O governo resolveu dar uma paulada na especulação com a taxa de câmbio no país.

A informação veiculada em Brasília nesta 5ª feira, que fez o dólar recuar depois de atingir a cotação recorde de R$ 2,45, é de que o tacape oficial pode desferir golpes sucessivos, num total entre US$ 50 bi a US$ 100 bi para esse fim.

É o custo para se atingir dois objetivos indissociáveis.

Oferecer um seguro de travessia a quem depende de dólar, até o novo ponto de equilíbrio da taxa cambial.

E desmontar a roleta viciosa dos mercados futuros. Mesmo sem extingui-los.

Algo como montar um supermercado ao lado de uma mercearia.

A exemplo das 'correntes', ou bolhas, os mercados futuros se erguem pelos próprios cabelos.

Às vezes, 'puxando' a cotação em operações simuladas de compra e venda dentro da mesma empresa.

Artifícios especulativos. Mas que fazem um estrago real no resto da economia.

Por exemplo, magnificando uma defasagem real do câmbio, de mais de década.

Ela corroeu a própria base industrial do país, com importações baratas de insumos e manufaturas que deixaram de ser produzidos aqui.

E subtraiu competitividade à manufatura brasileira no exterior, com a contrapartida da queda no investimento local em inovação e capacidade produtiva.

O resultado do conjunto é o déficit crescente nas contas externas; em julho ele atingiu um recorde de US$ 9 bi (leia a coluna detalhada de Paulo Kliass sobre esse assunto; nesta pág).

A oferta de dólares, através de leilões diários --com compromisso de recompra pelo governo-- pretende sufocar a manipulação e permitir uma reacomodação industrializante do câmbio.

A travessia pode custar algum prejuízo em termos de inflação.

Saldo que terá que ser avaliado com quem tem mais a perder: o poder de compra dos assalariados.
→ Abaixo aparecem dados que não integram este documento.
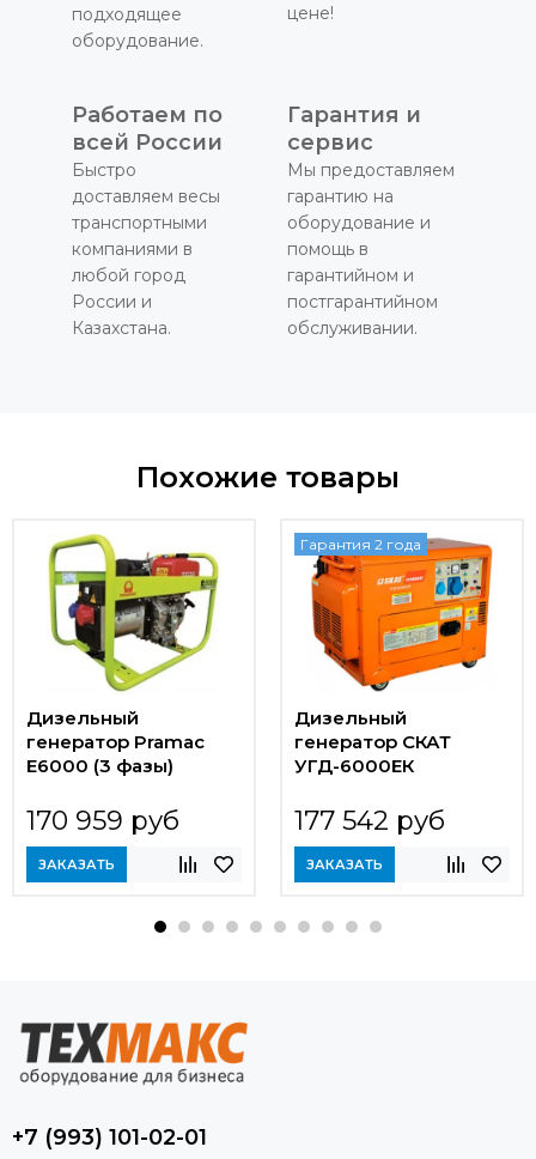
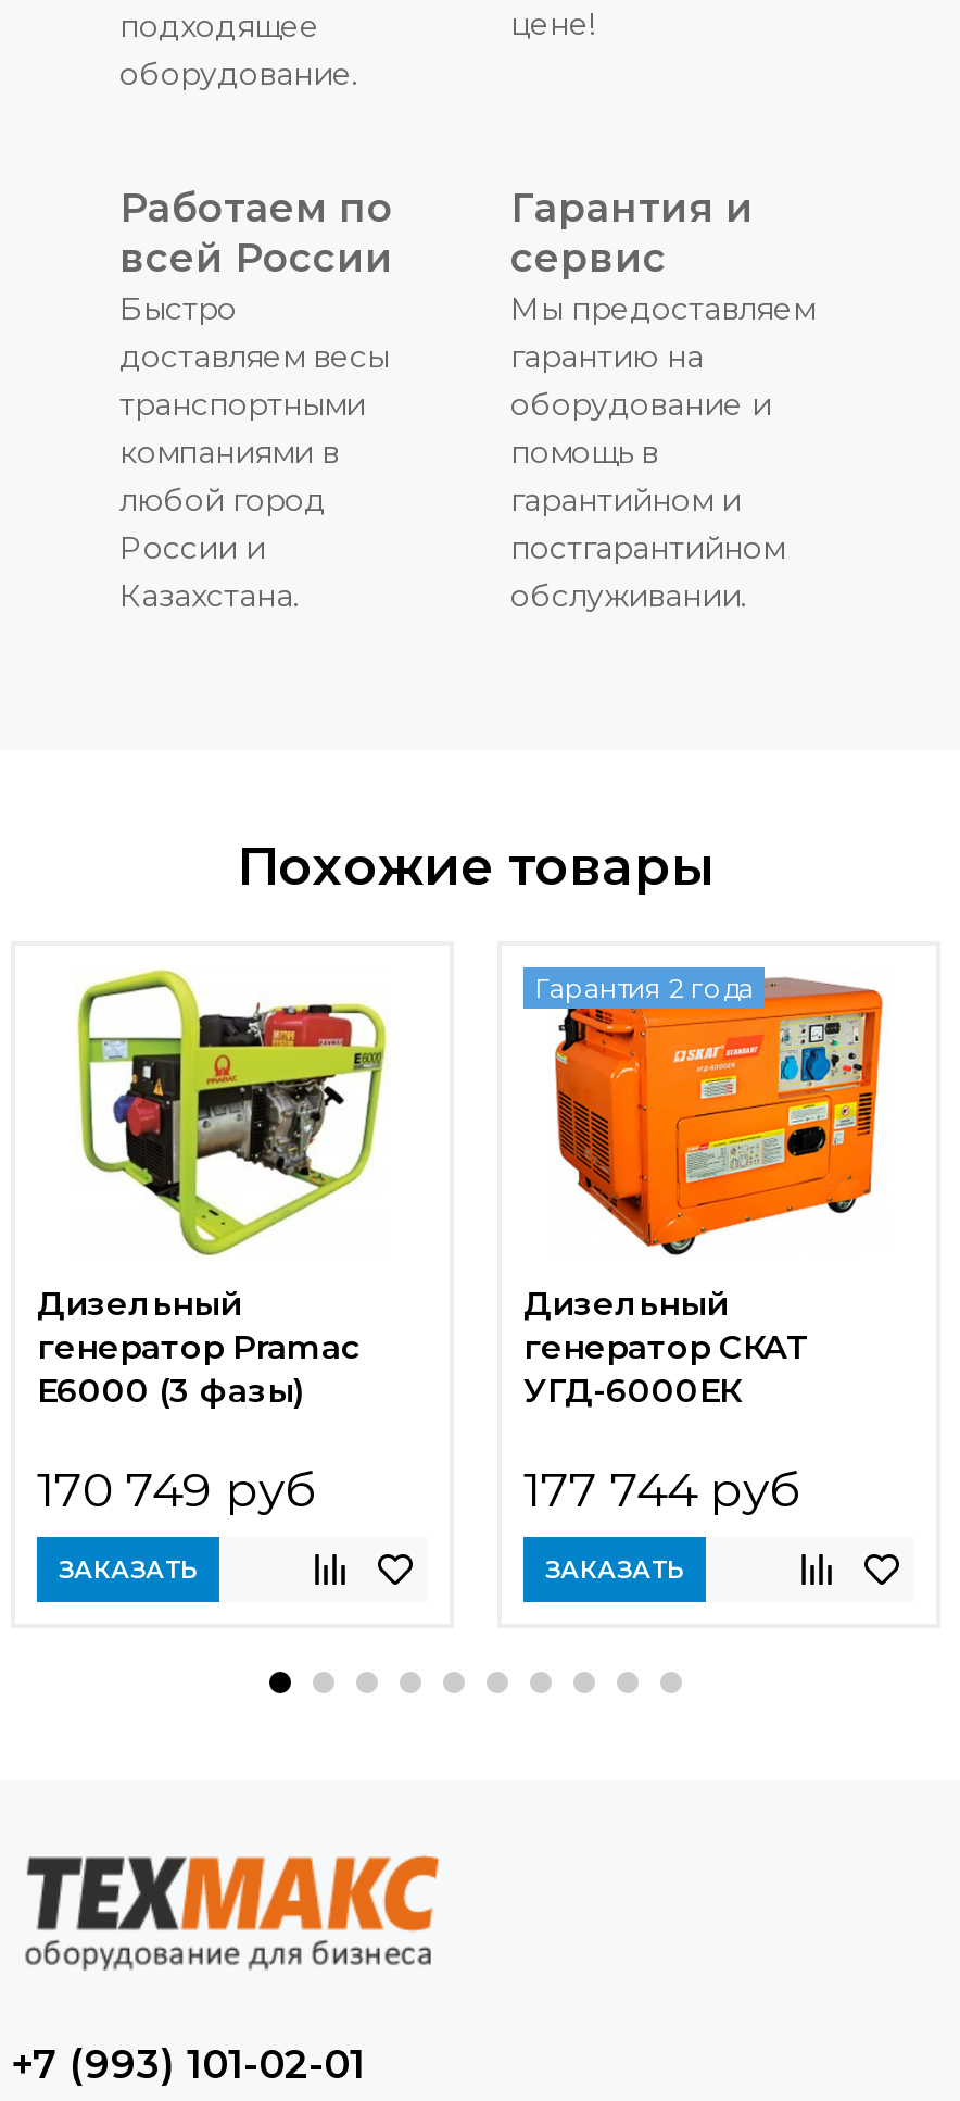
[26,804,179,837] 170 959 руб -> [37,1460,315,1519] 170 749 руб
[294,804,445,837] 177 542 руб -> [523,1460,799,1519] 177 744 руб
A negociação é o preço de uma passagem de ciclo coordenada, com retifica de motores no meio do caminho.

Não agir, ou agir em conta-gotas, como vinha acontecendo, pode significar o pior.

A rendição; a entrega do comando do país à voragem especulativa.

No limite, reservas seriam devoradas e a inflação também acusaria o golpe.

Tudo de forma predatória, com possível fuga de capitais, sem oferecer lastro à reestruturação industrial.

A livre mobilidade dos capitais favorece esses ajustes de solavanco, liderados pela revoada do dinheiro volátil.

Ele dispensa às nações o mesmo respeito que tem a nuvem de gafanhoto pelo trigal.

Uma alternativa aos gafanhotos e ao uso das reservas seria centralizar o câmbio no Banco Central.

E fixar o seu valor.

O Estado teria o monopólio sobre a entrada e a saída de moeda forte; capitais voadores seriam barrados em quarentenas longas, para ingresso e saída.

O Brasil dispõe de instrumento legal para fazê-lo.

A lei que trata da matéria, a 4131 continua em vigor.

Instituída em 1962, a 4131 sobreviveu à ditadura militar protegida pelo verniz nacionalista de alguns segmentos do Exército.

No ciclo tucano, foi sabotada, sem o desgaste da revogação. O mesmo ocorreu quando o ministro da Fazenda de Lula era Antonio Pallocci.

Basicamente, a 4131 dá ao Estado brasileiro poderes cambiais equivalentes aos exercidos hoje pelo governo chinês, que explicam uma parte do êxito exportador da nova fábrica do mundo.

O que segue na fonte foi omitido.